PyConDE & PyData Berlin 2024

Unleashing Confidence in SQL Development through Unit Testing
04-23, 10:30–11:00 (Europe/Berlin), B07-B08

As the landscape of data-driven applications expands, the need for robust SQL development practices becomes increasingly critical. This conference talk addresses the challenges faced by data teams in maintaining and evolving complex SQL models for their Data Warehouses, and shows how unit testing can play a vital role in ensuring data quality.

We will delve into the significance of SQL unit testing, highlighting its ability to quickly validate modeling logic and making sure that modifications do not break existing behavior. With the ease of mind of an automatically verified SQL logic, changes to existing data models can be shipped with confidence, ultimately contributing to faster deployment cycles.

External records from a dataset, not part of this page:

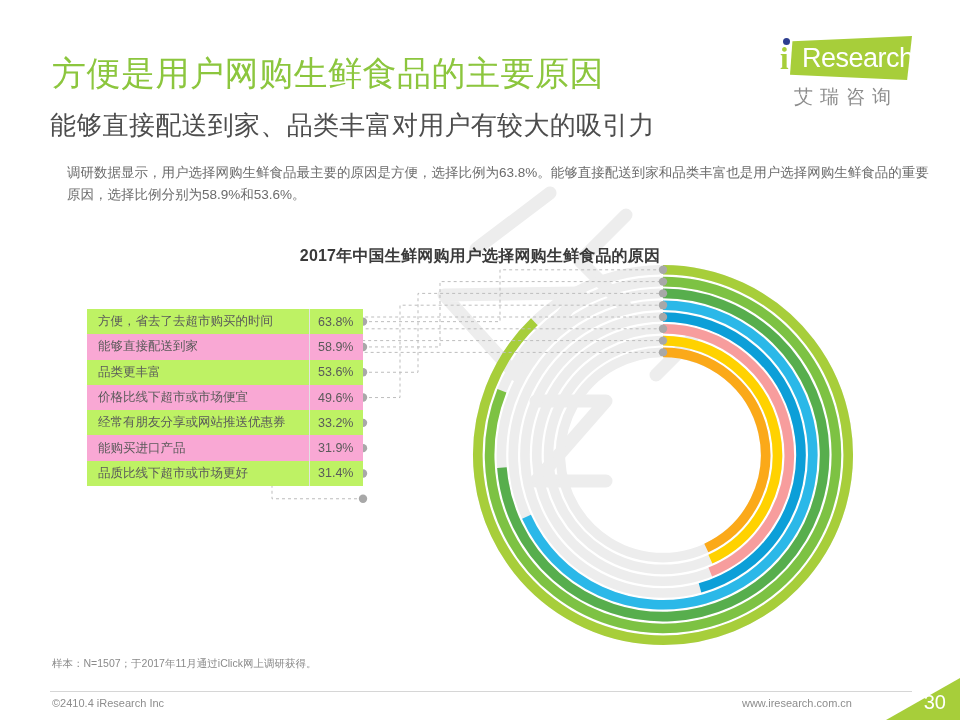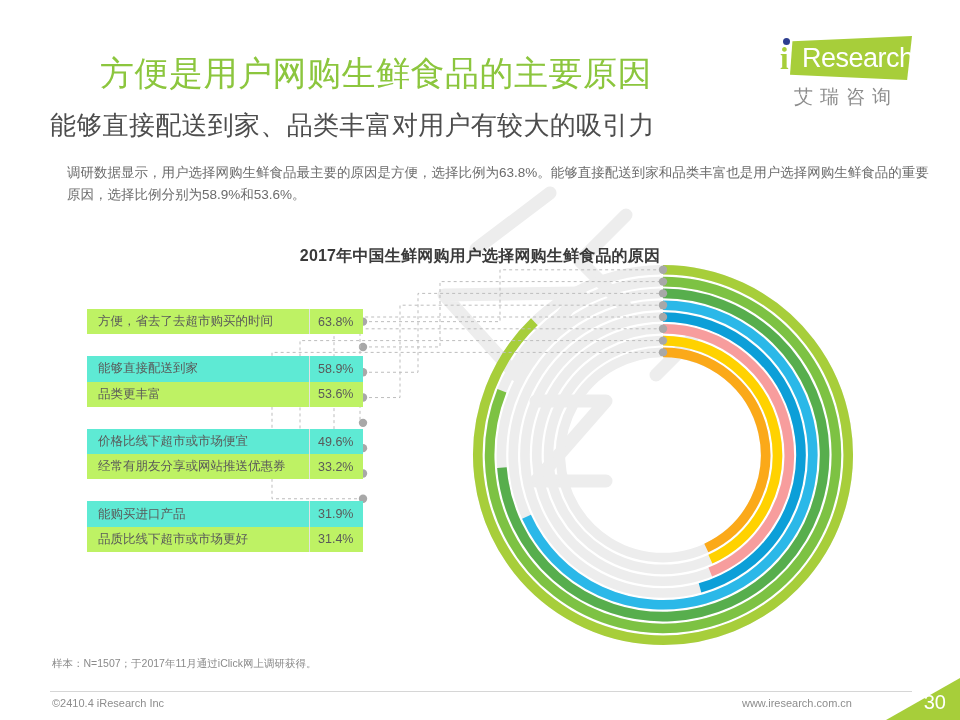--- a/index.html
+++ b/index.html
@@ -73,7 +73,6 @@
     color: #8CC63E; font-weight: normal;
     letter-spacing: 0.5px;
     z-index: 4;
-    margin-left: 48px;
   }
   .sub-title {
     position: absolute; left: 50px; top: 108px;

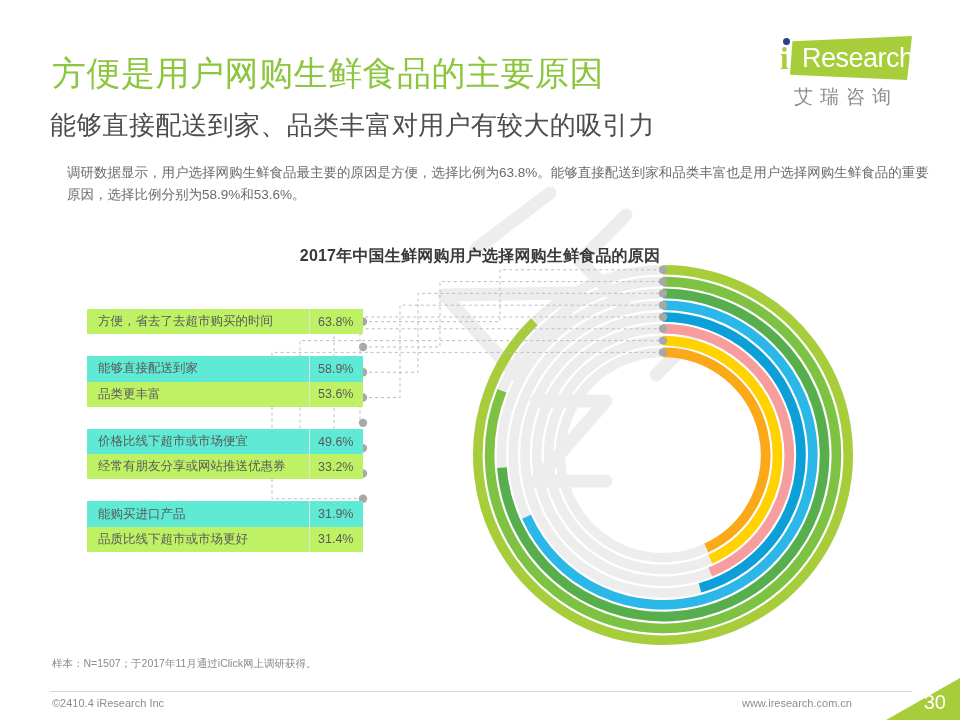--- a/index.html
+++ b/index.html
@@ -112,7 +112,7 @@
     align-items: center;
   }
   .trow.odd  { background: #bef264; }
-  .trow.even { background: #5eead4; margin-top: 22px; }
+  .trow.even { background: #f9a8d4; }
   .tlabel {
     flex: 1 1 auto;
     padding-left: 11px;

Get detailed insights on the structure and functionality of Lotum’s SQL unit testing framework, built in Python using pytest and tailored for BigQuery. With Lotum processing millions of events from mobile games every day, explore how this robust framework allows for efficient testing, ensuring the accuracy of the SQL logic. Learn how test cases with small sets of static mock data can be defined effortlessly so that they help pinpoint potential code errors easily.


The conventional approach to data model development frequently involves a repetitive cycle: crafting a query, executing it, examining a portion of the result, and iterating through the process with each subsequent query modification. This method becomes particularly challenging when dealing with the evolution of mature, extensively-used data models, where multiple developers collaborate without sufficient testing. In such scenarios, the iterative nature of this process poses significant risks, potentially leading to overlooked errors and compromised data quality.

The talk showcases the tangible benefits of having a well-designed unit testing framework, providing ease of mind to developers working collaboratively on the same model, and enabling the early detection of hard-to-spot errors before deployment.

During the development of new data models and during the integration of new data sources, the absence of large amounts of production data makes verification of the model outputs difficult - clearly defined tests for scenarios not yet observed in production play a crucial role in overcoming this hurdle. SQL unit testing becomes especially relevant when refactoring existing data models and can be very helpful to ensure the logic is unchanged, even for edge cases.

I outline the requirements for an effective SQL unit testing framework, emphasizing the use of the database or query engine to verify SQL statement correctness without persisting any data in the database. The presented framework supports the definition of atomic test cases, where each test case consists of minimal input datasets and expected output datasets and it is verified if the output of the query when run on the defined inputs matches the expected output.

The practical implementation of a SQL unit testing framework will be shared in detail, by giving insights into Lotum’s pytest-based SQL unit testing framework and demonstrating how a test case for a SQL statement with mock data can be built effortlessly with minimal code redundancy.

Internal workings of the framework will be explained, including the mechanics to define and run a unit test: By injecting mock data into an existing SQL statement, replacing references to production tables by the injected mock data, and executing the resulting fully-static statements in the query engine, the framework evaluates the transformed data against expected outputs. This way, the correctness of the query can be verified on a case-by-case basis without manually modifying the query code itself.

Attendees will leave the session with a deep understanding of the importance of SQL unit testing, equipped with insights into building an effective framework, defining test cases, and ensuring data model robustness. The talk provides a roadmap for data teams to embrace a test-driven development approach, enhancing code quality, and fostering a culture of confident SQL development.


Abstract as a tweet (X) or toot (Mastodon)

Confidently ship changes to your SQL data model by validating logic with a SQL unit testing framework. Our framework, powered by pytest, ensures robust deployments, making data model evolution a breeze.

Expected audience expertise: Domain

Intermediate

Expected audience expertise: Python

Intermediate

I'm an experienced technical leader with expertise in Data Science and Data Engineering. For over 20 years I have been designing and implementing data-intensive applications end-to-end, from data ingestion to deployment and have build solutions which generate insight from data using statistical analysis and machine learning. My passion is building user-friendly, high-performance and cost-efficient data platforms.